Rockfish use deep-sea carbonate formations at Hydrate Ridge, US, as a refuge. Photo credit: L. Levin.

Commercial fishing, oil and gas exploration, and the harvesting of metals have expanded deeper into our oceans. Although the deep sea is by far the largest habitat in the ocean (and in the world), we don’t hear about it very often. A review published last month in Biogeosciences, a journal of the European Geosciences Union (EGU), aims to change that by summarizing the importance of deep sea habitats and the need for greater protection.

Lead author Andrew Thurber, a researcher at the College of Earth, Ocean and Atmospheric Sciences at Oregon State University, explained in a news release the purpose of the review, which covered over 200 scientific papers: “This is the time to discuss deep-sea stewardship before exploitation is too much farther underway.”

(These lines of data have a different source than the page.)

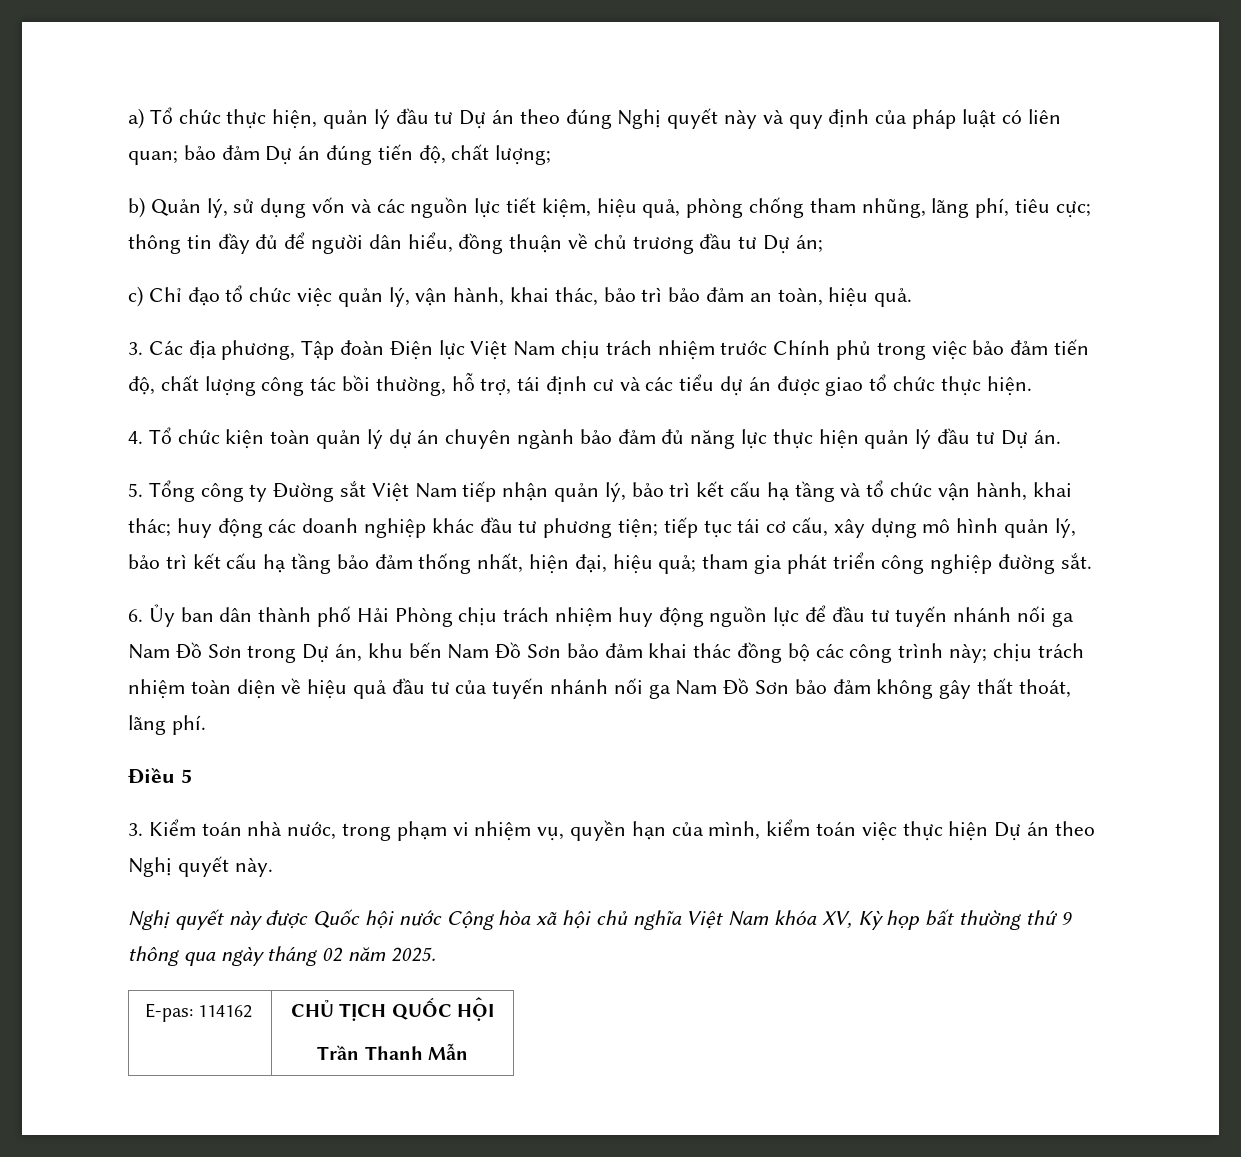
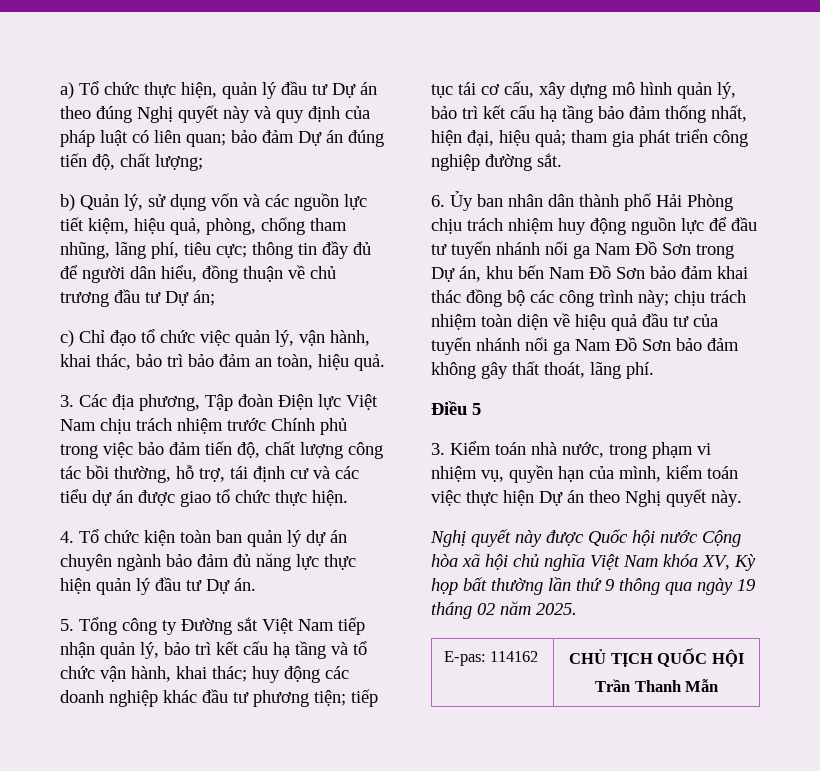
- b) Quản lý, sử dụng vốn và các nguồn lực tiết kiệm, hiệu quả, phòng chống tham nhũng, lãng phí, tiêu cực; thông tin đầy đủ để người dân hiểu, đồng thuận về chủ trương đầu tư Dự án;
+ b) Quản lý, sử dụng vốn và các nguồn lực tiết kiệm, hiệu quả, phòng, chống tham nhũng, lãng phí, tiêu cực; thông tin đầy đủ để người dân hiểu, đồng thuận về chủ trương đầu tư Dự án;
- 4. Tổ chức kiện toàn quản lý dự án chuyên ngành bảo đảm đủ năng lực thực hiện quản lý đầu tư Dự án.
+ 4. Tổ chức kiện toàn ban quản lý dự án chuyên ngành bảo đảm đủ năng lực thực hiện quản lý đầu tư Dự án.
- 6. Ủy ban dân thành phố Hải Phòng chịu trách nhiệm huy động nguồn lực để đầu tư tuyến nhánh nối ga Nam Đồ Sơn trong Dự án, khu bến Nam Đồ Sơn bảo đảm khai thác đồng bộ các công trình này;
+ 6. Ủy ban nhân dân thành phố Hải Phòng chịu trách nhiệm huy động nguồn lực để đầu tư tuyến nhánh nối ga Nam Đồ Sơn trong Dự án, khu bến Nam Đồ Sơn bảo đảm khai thác đồng bộ các công trình này;
- Nghị quyết này được Quốc hội nước Cộng hòa xã hội chủ nghĩa Việt Nam khóa XV, Kỳ họp bất thường thứ 9 thông qua ngày tháng 02 năm 2025.
+ Nghị quyết này được Quốc hội nước Cộng hòa xã hội chủ nghĩa Việt Nam khóa XV, Kỳ họp bất thường lần thứ 9 thông qua ngày 19 tháng 02 năm 2025.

In the case of this review, anything below 200m is considered deep sea, an area that represents 98.5 percent of the volume of our planet that is hospitable to animals.

Thurber and colleagues discuss how, although we can’t see it, the deep sea is vital to our current way of life and in order for it to gain the protection it needs, people need to know what it does for them. The deep sea provides us with much more than we would normally think about, from nurturing fish stocks to containing reserves of precious metals and rare minerals. The deep sea is also a potential source of new antibiotics and anti-cancer chemicals. It also acts as a carbon sink, absorbing carbon dioxide from the atmosphere, helping to lessen the effects of climate change.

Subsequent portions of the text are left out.